San Antonio’s new City Council voted unanimously Thursday to annex almost six square miles of mostly undeveloped land in southern Bexar County.

The annexation will help the City preserve existing land use and stave off undesired development in the mainly rural community, said Councilwoman Rebecca Viagran (D3), whose district will absorb the area. The land lies south of current city limits, south of Neal Road, west of Pleasanton Road, north of Loop 1604, and east of Applewhite Road. The area sits south of the Texas A&M-San Antonio campus and the Toyota assembly plant.

The annexation is slated to go into effect July 13.

Annexation reform is expected to be a hot topic when state lawmakers reconvene for a special session in July, so the City should be concerned about whether the State Legislature will further limit the ability of Texas cities to conduct annexation, Viagran said.

“One of the reasons we want to move forward with this is [so] that the State gives us authority to maintain land controls,” Viagran said.

City Planning Director Bridgett White said gaining the land would allow the City to place resource protections in the area near the Medina River and around part of the Land Heritage Institute’s nature preserve.

The annexation will extend full city services to the area, which will be served by Fire Station No. 50 and by the south police patrol substation. The net cost to the City serving the area would be $1.24 million over 20 years.

But several area residents objected to the annexation, with many saying the City did not give them enough time to become informed about the issue and that City staff should have done more to personally notify them.

City officials first notified affected property owners on April 20. One week later, they notified property owners eligible for a 10-year non-annexation agreement through an agricultural exemption. Nearly half of the property owners notified about the planned annexation opted to sign the development/non-annexation agreement.

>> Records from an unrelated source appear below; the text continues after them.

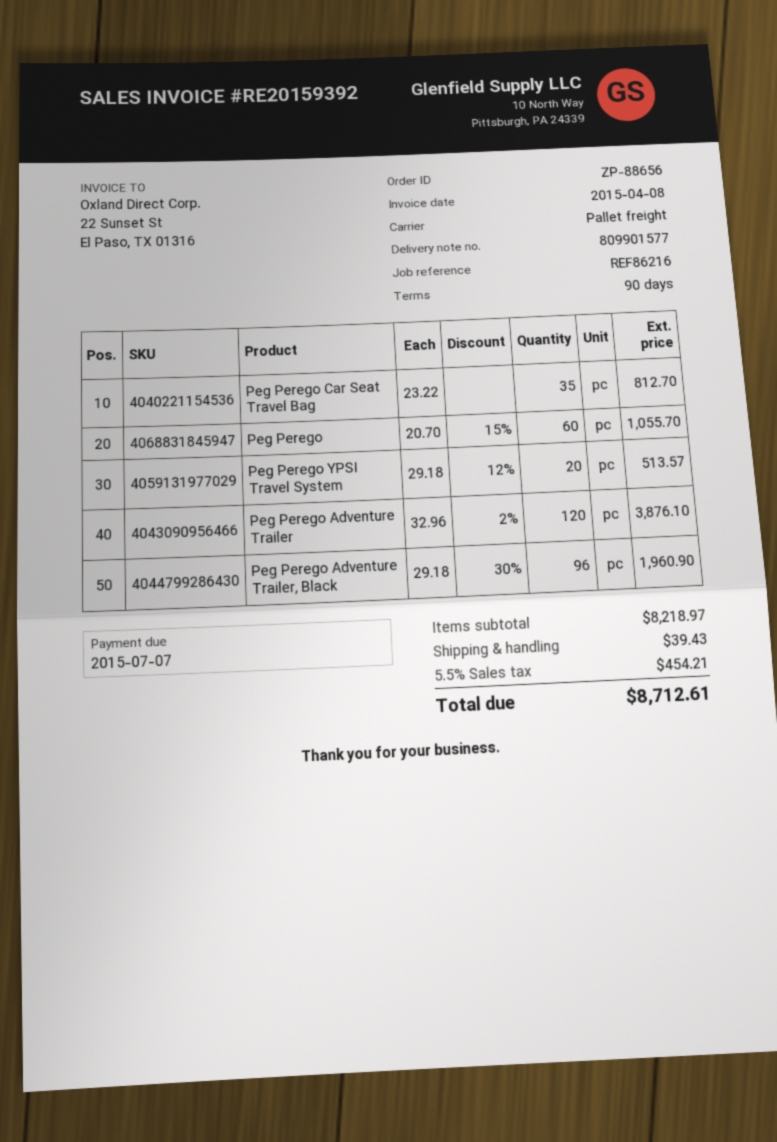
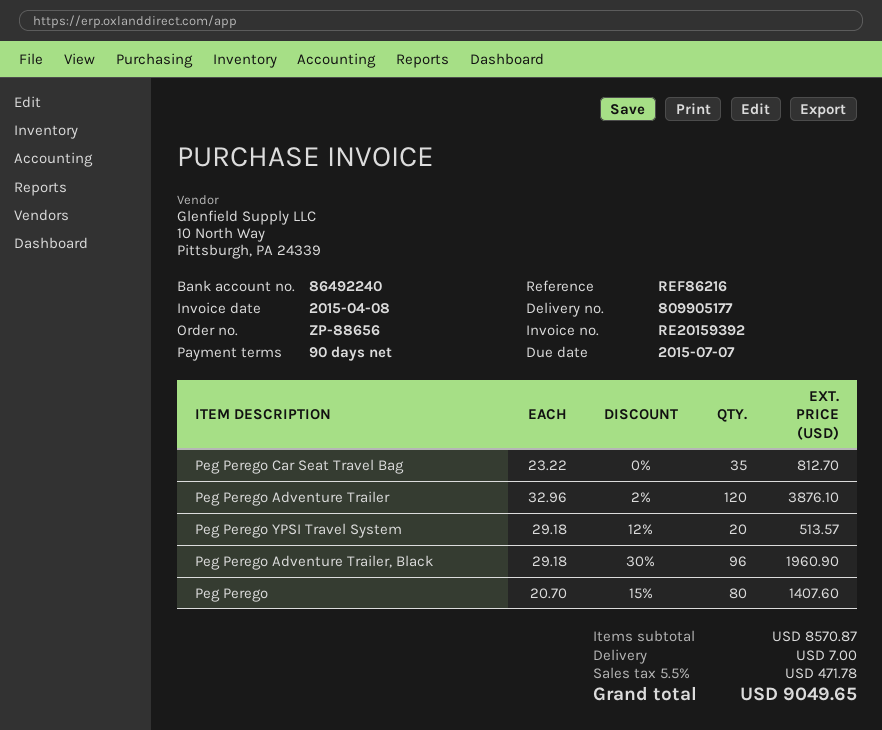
delivery note number: 809901577 -> 809905177
Peg Perego: 60 x 20.70 - 15% = 1055.70 -> 80 x 20.70 - 15% = 1407.60
subtotal: 8218.97 -> 8570.87
shipping: 39.43 -> 7.00
tax: 5.5% = 454.21 -> 5.5% = 471.78
total: 8712.61 -> 9049.65

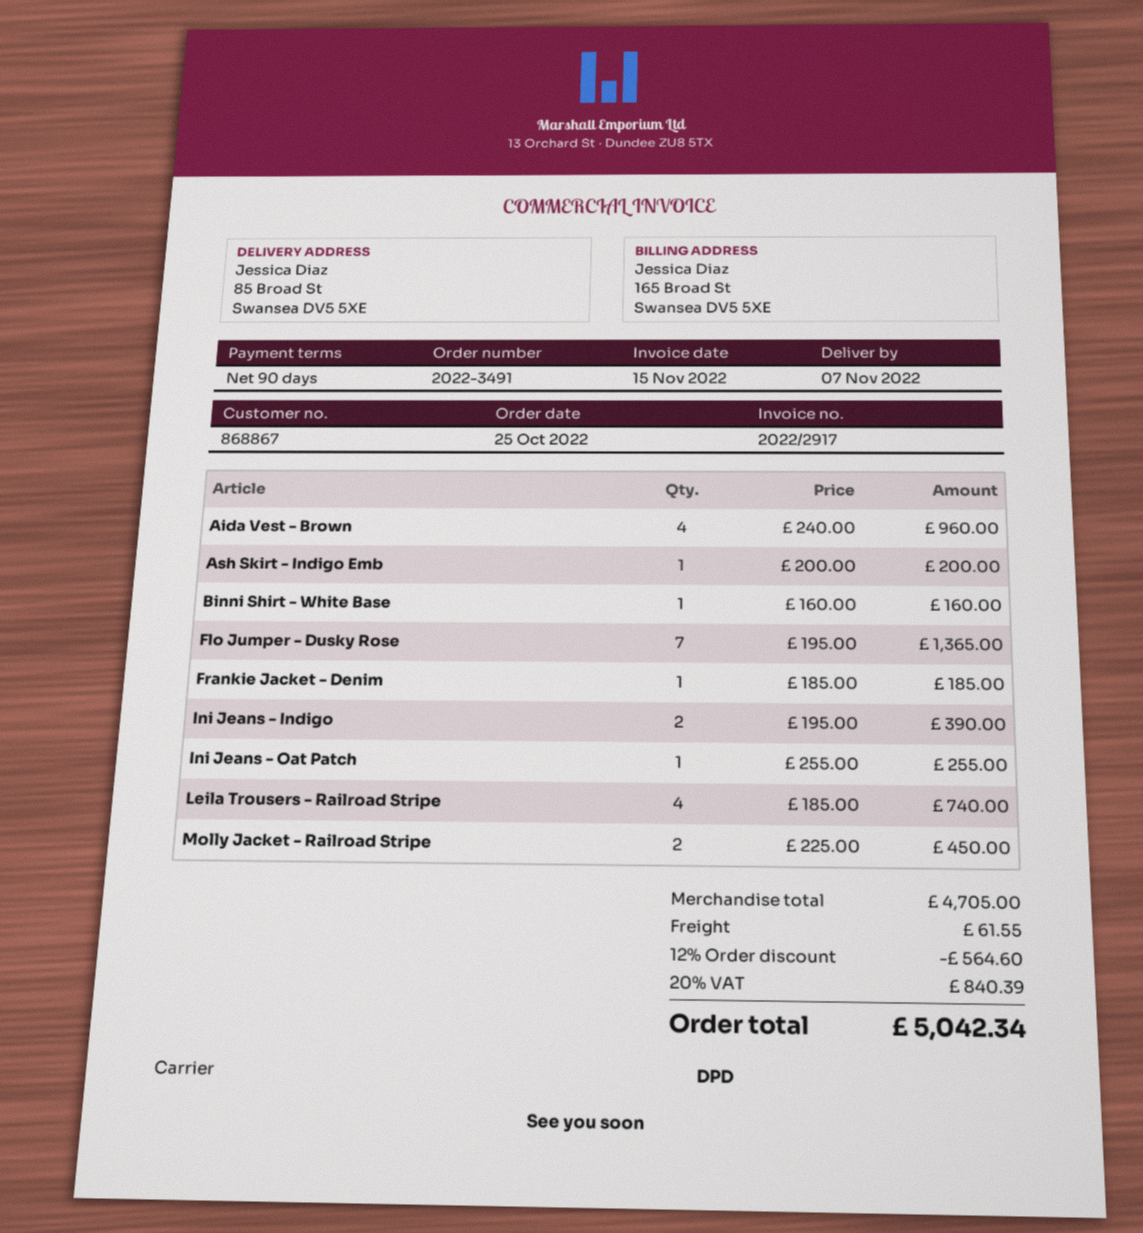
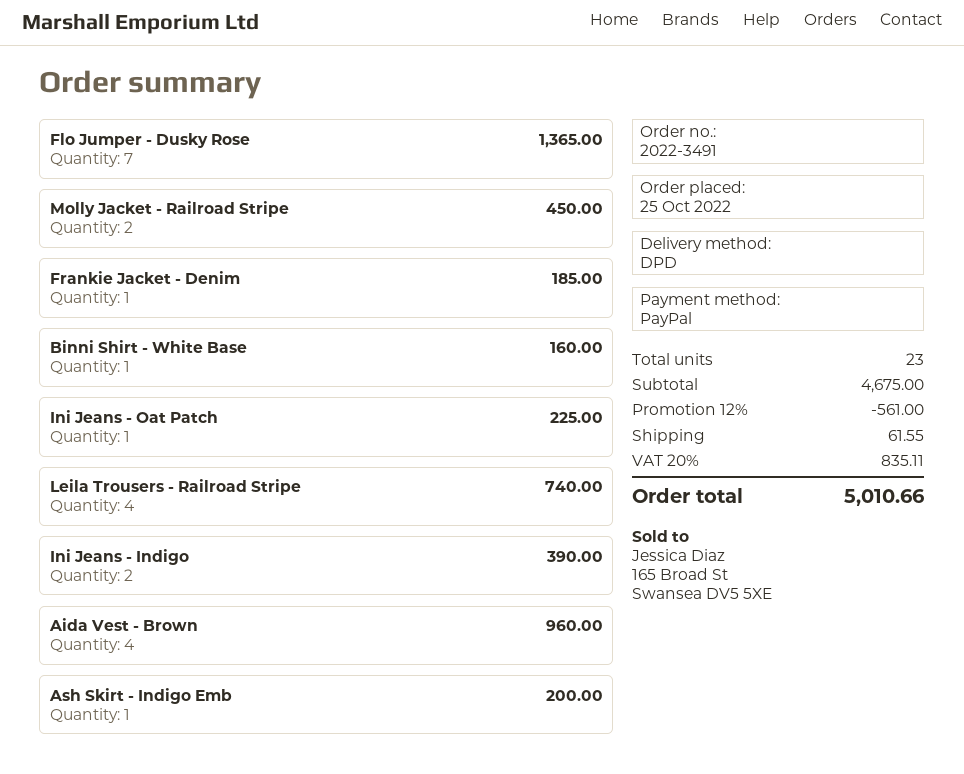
Ini Jeans - Oat Patch: 1 for 255.00 -> 1 for 225.00
subtotal: 4705.00 -> 4675.00
discount: 12% = 564.60 -> 12% = 561.00
tax: 20% = 840.39 -> 20% = 835.11
total: 5042.34 -> 5010.66

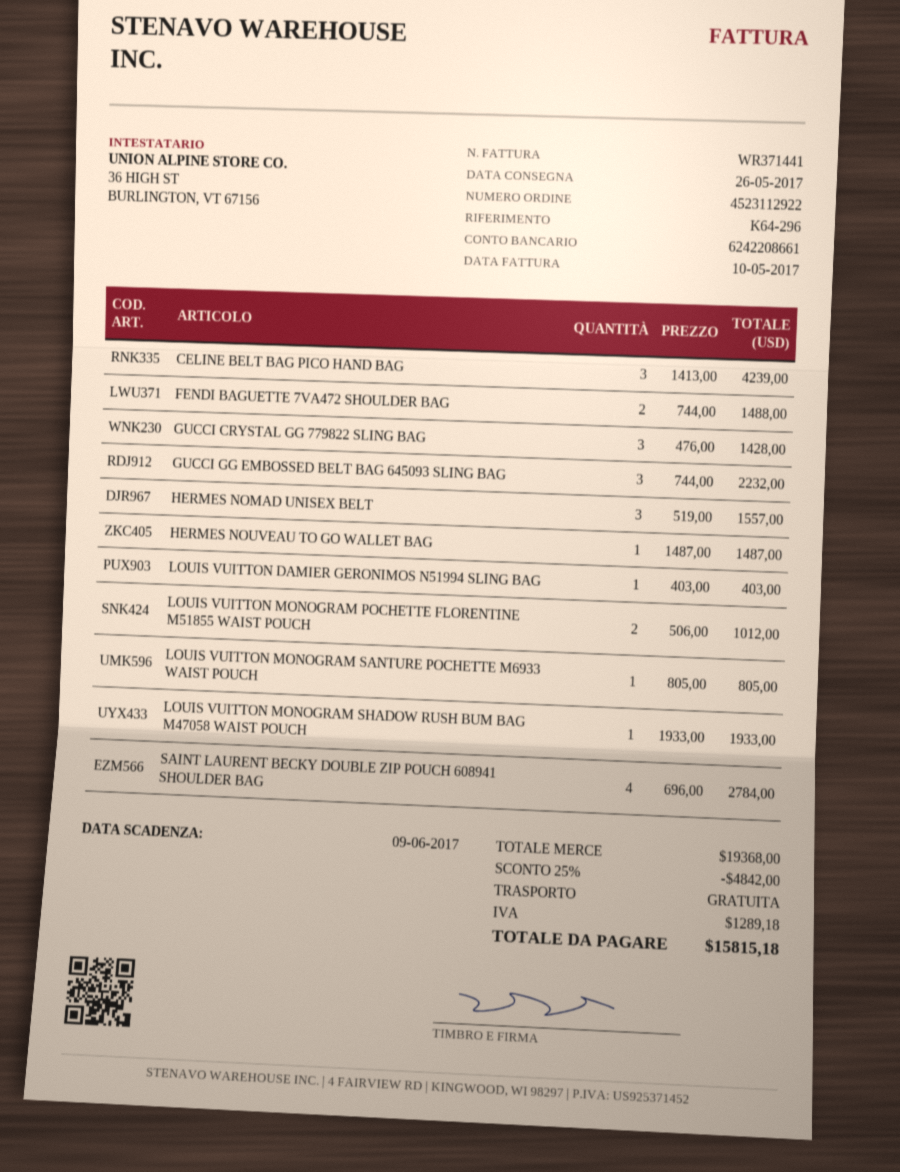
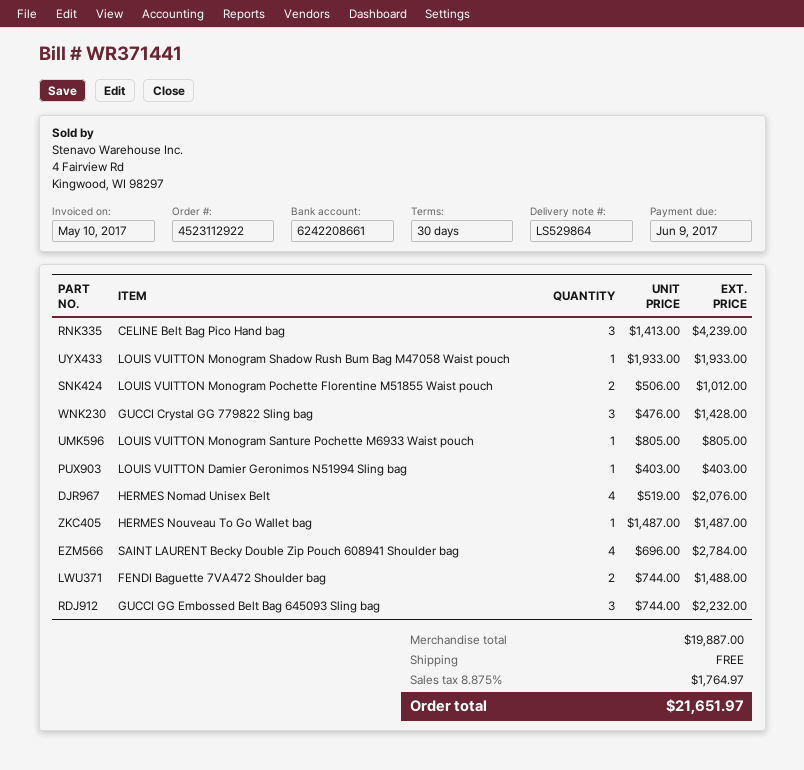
HERMES NOMAD UNISEX BELT: 3 x 519.00 = 1557.00 -> 4 x 519.00 = 2076.00
subtotal: 19368.00 -> 19887.00
discount: 25% = 4842.00 -> none
tax: 1289.18 -> 1764.97
total: 15815.18 -> 21651.97

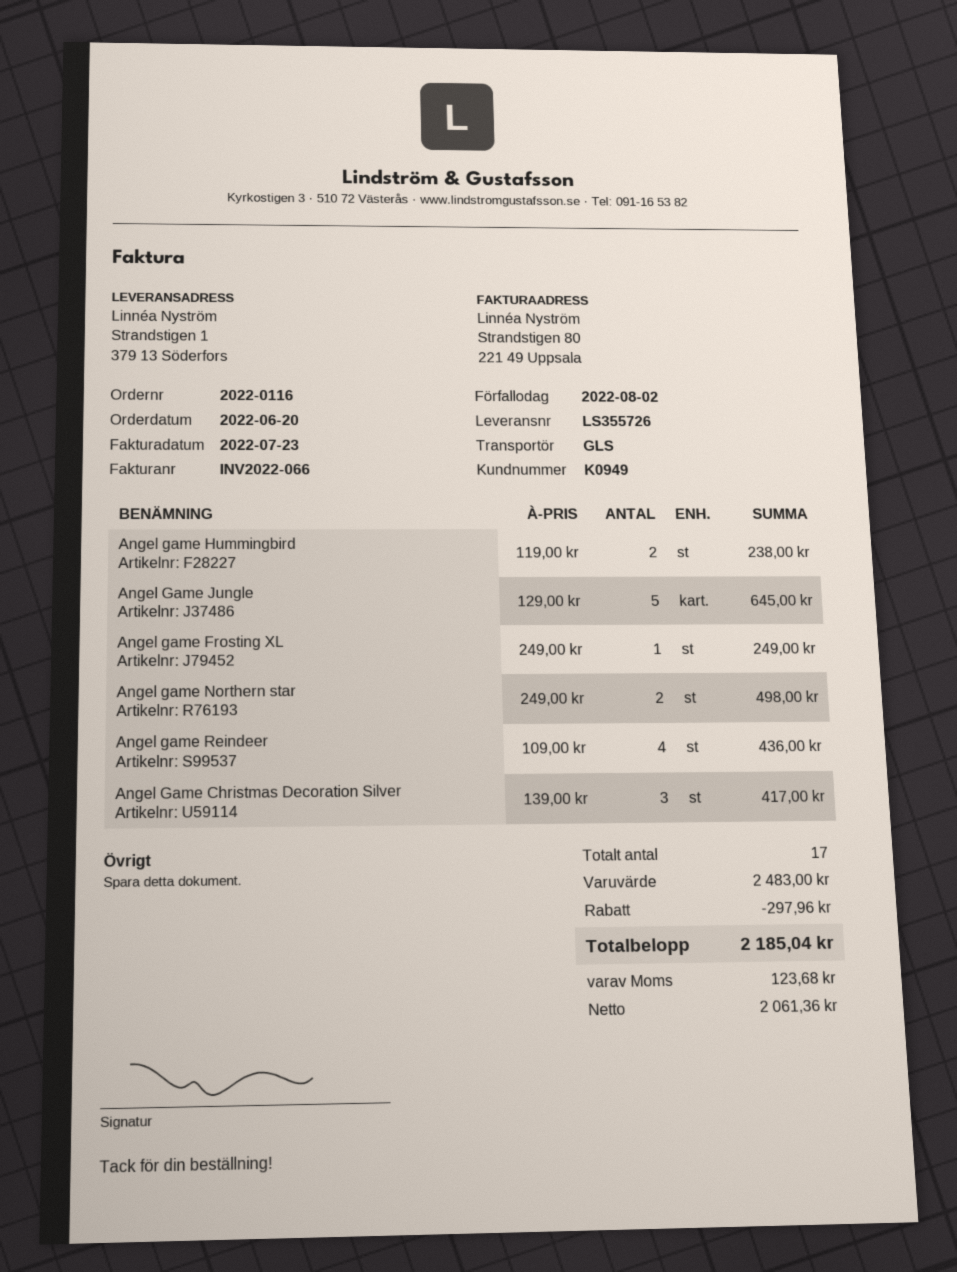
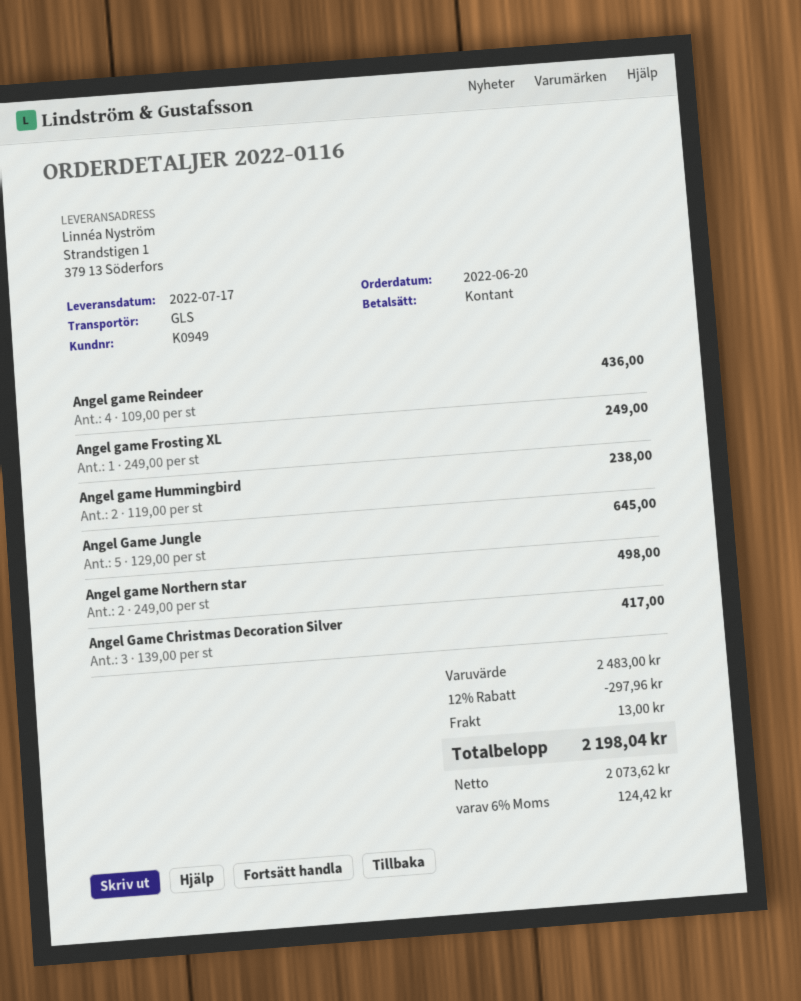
shipping: none -> 13.00
net: 2061.36 -> 2073.62
tax: 123.68 -> 124.42
total: 2185.04 -> 2198.04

“To say this process was rushed is an understatement,” said resident Cesar Herrera. “Two months isn’t long enough for people to understand and get information.”

Herrera noted opposition on the part of a few Planning Commission members when they considered the annexation in a May 24 meeting. The commission approved the annexation.

Other detractors said they were not aware they lived in San Antonio’s extraterratorial jurisdiction (ETJ) or were eyed for annexation.

Mike Rodriguez said there was a lack of communication with City staff, and that he had questions about the agricultural exemption and the proposed boundaries.

“The process has been fast and we haven’t been able to pull ourselves together,” he added.

Geneva Rodriguez said she, her family, and neighbors fear they will lose much when the City imposes its taxes and livestock regulations.

“We don’t want to have the city regulations,” she said. “We love the country life, the country setting.”

Viagran and other Council members said they understood residents’ questions and concerns.

Asked by Viagran how a delay would affect such an annexation, City Attorney Andy Segovia said a delay would force the City “to start from scratch” in notifying property owners and going through the mandated time limit of public hearings before the Council could reconsider annexation.

Councilwoman Shirley Gonzales (D5) said she typically would oppose annexation as it stretches the City’s already-thin resources. However, in the case of the Neal Road area, Gonzales agreed with Viagran: “It does seem we’re preserving land and allowing people to maintain their land use.”

New Councilmen John Courage (D9) and Greg Brockhouse (D6) pressed for a delay on the vote.

“Sixty days is an extremely short period of time for people who have lived there for years,” Courage said.

“I’m concerned with how we affect people and their pocketbooks,” Brockhouse said.

Councilwoman Ana Sandoval (D7) expressed fear that some affected residents may not be able to pay increased property taxes when the City annexes their land.

For an area home valued at $95,000, the City’s tax would add an annual average of $400 to a property taxpayer’s total bill, City officials noted.

Presiding over his first full regular Council meeting as mayor, Ron Nirenberg felt the area and the City both could benefit from annexation. He has previously taken a stance against annexation policies in other areas around town.

“This is fairly undeveloped land,” Nirenberg said of the Neal Road area. “I see this as entirely consistent with what the City wants to accomplish.”

Edmond Ortiz, a lifelong San Antonian, is a freelance reporter/editor who has worked with the San Antonio Express-News and Prime Time Newspapers.